But you have to take care of your karmas, your responsibilities and we have to live pragmatically, we cannot follow ahimsa perfectly. Even outside of family life you cannot follow ahimsa perfectly, there is always going to be some impact through your words or actions. The more spiritualized your thoughts, words and actions become, there’s a greater and greater chance that any harm you cause to other living creatures, will not impact them so much. If you have the chance of realization, it is said they will actually be carried with you. So by having consumed or harmed them, they will get liberated with you.

We have to have an intention, a goal, somewhere we are going towards, but we can’t do it 100% today. You can’t always be truthful. When you have children, sometimes you have to be a little deceptive to get them to do something. This is completely practical, and likewise sometimes when you communicate, there is a danger you will cause more suffering, so it is better not to say things in such a way that is not supportive and maybe you have to lie to do that in special cases.

Family provides enormous opportunities for understanding the yama and niyama. It is also a very fertile field for seeing anger, jealously and all those other poisons arise.

But there are many things we can do to help ourselves come closer to experiencing the higher states of yoga. One is to choose times of day for practice, where sattva is dominant, which is the half hour before sunrise and before sunset. Nighttime is a time in which tamas, the force of inertia is at its strongest. We fall asleep, we feel heavy. Daytime, when the sun is rising, and reaches a peak at midday, is a time of rajas, a time of work and activity. And the two sandhis, dawn and dusk (there are actually 4 sandhis, midnight and midday as well) are also considered special times for meditation and pranayama. And if we sit at those times of day, it is taking favorable conditions of nature into consideration, to support our meditation practice.

Other ways in which we support ourselves is using the right food, having the right diet. We are not only concerned about the physical process of digestion and assimilating food, but also about how that food impacts the mind, which is actually much more powerful than we generally understand. So we are looking for foods, which produce a tranquil peaceful state of mind, foods which support asana, pranayama and meditation practice. 

Ashtanga Yoga Darshana - Sutra Class 1

Tuesday, May 8, 2012


There was no transcription of the first sutra class. What follows covers the subject discussed:

“It is very important to understand yoga philosophy; without philosophy, practice is not good, and yoga practice is the starting place for yoga philosophy. Mixing both is actually the best.” - Jois & Anderson, Yoga International, Jan/Feb 1994

Pattabhi Jois was influenced by two philosophical/spiritual traditions: the tradition of yoga and the tradition of Advaita Vedanta.
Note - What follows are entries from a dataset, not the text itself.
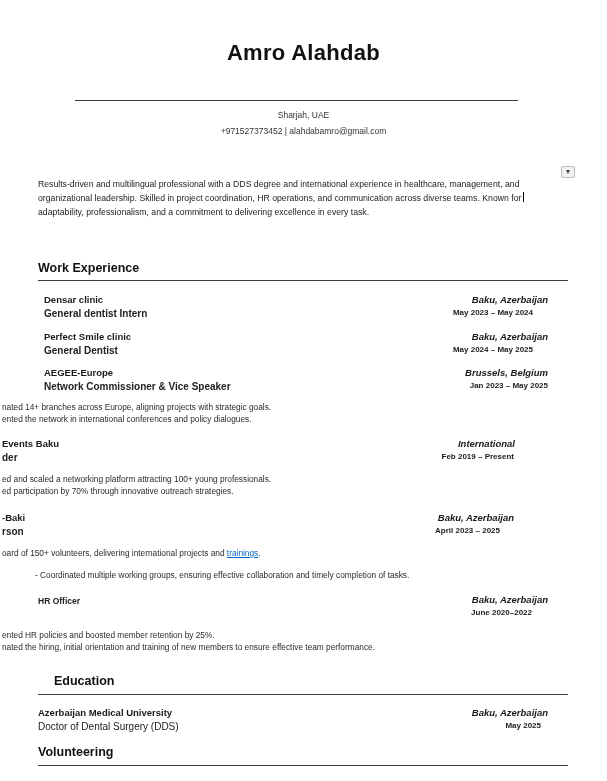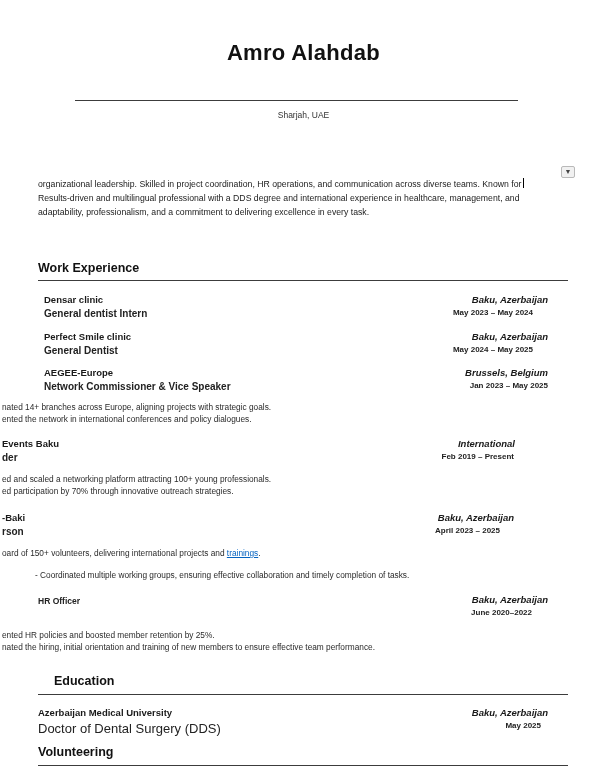"+971527373452 | alahdabamro@gmail.com" div.abs { html: none -> <div>+971527373452 | alahdabamro@gmail.com</div> }
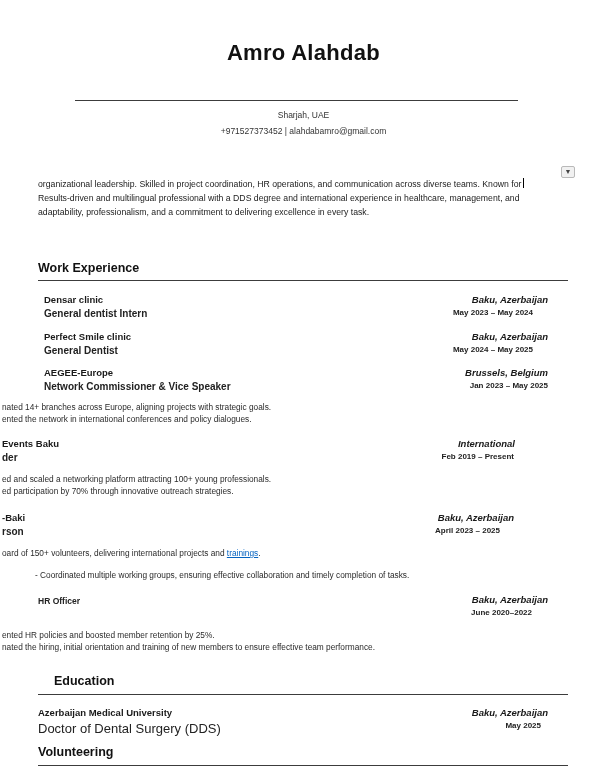"organizational leadership. Skilled in" div.summary-line { order: before "Results-driven and multilingual" -> after "Results-driven and multilingual" }
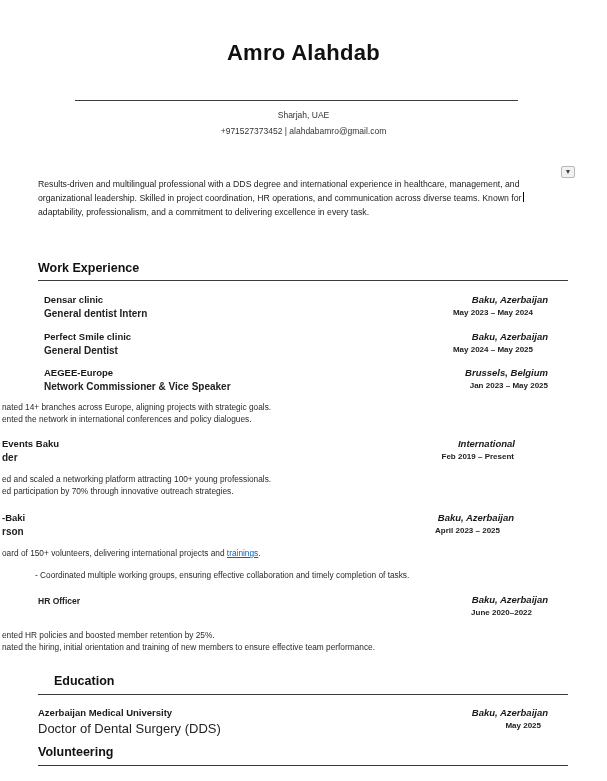"Doctor of Dental Surgery (DDS)" div.abs { font-size: 13px -> 10px }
Two paths: one that starts from the dualistic experience of being in the body (yoga), the other, a non-dualistic (advaita) contemplation of divinity and the oneness of creation. The path of yoga starts in the dualistic realm of relativity of the physical and culminates in the non-dual experience of the essential Self, which is the purview of Advaita Vedanta. Hence they are not separate but conjoin at a certain point where yoga becomes an internal experience. The most important teacher in the lineage of Advaita Vedanta is Sri Shankaracharya. Shankaracharya, in addition to being an important saint in the advaita lineage was also a strong advocate of yoga. The main inspiration for advaita philosophy is the Upanishads.


We can see from the many interpretations that have been made of the sutras over the years, that the essential meaning and intention of Patanjali has many different nuances and no one can say with authority which is correct. In fact it is the nature of such spiritual texts that they should convey something essential to each individual based on his/her individual samskaras. Since Guruji’s perspective was that of Shankaracharya’s Advaita Vedanta, it would seem to make most sense to take this point of view while interpreting the sutras in accordance with Guruji’s philosophy.


Ashtanga Yoga, according to Pattabhi Jois, is Patanjali Yoga as described in the Yoga Sutra.

What is yoga?

Yoga is the complete control of the mind involving the restraint of all fluctuations or modifications. When the mind is controlled we experience the Self (our true identity) in its completeness.

Ordinarily this true identity is drowned under the deluge of impressions, which continuously flood through the mind. No longer being aware of the true Self, we misguidedly become identified with the content of the mind.
YS I 2-4

But what is the Self?

The Self sees everything but is not seen by anything. It gives light to the intellect and ego but is not enlightened by them. It pervades the universe and by its light all this insentient universe is illumined, but the universe does not pervade it even to the slightest extent. 

That inner Self, as the primeval spirit, eternal, ever effulgent, full of infinite bliss, single, indivisible, whole and living, shines in everyone as the witnessing awareness. 

That Self in its splendor, shining in the cavity of the heart as the subtle, pervasive yet un-manifest ether, illumines this universe like the sun. It is aware of the modifications of the mind and ego, of the actions of the body, sense organs and life-breath. It takes their form as fire does that of a heated ball of iron; yet it undergoes no change in doing so. 

This Self is neither born nor dies, it neither grows nor decays, nor does it suffer any change. When a pot is broken the space inside it is not, and similarly, when the body dies, the Self in it remains eternal. 

It is pure knowledge. It illumines Being and non-being alike and is without attributes. It is the witness of the intellect in the waking, dream, and deep sleep states.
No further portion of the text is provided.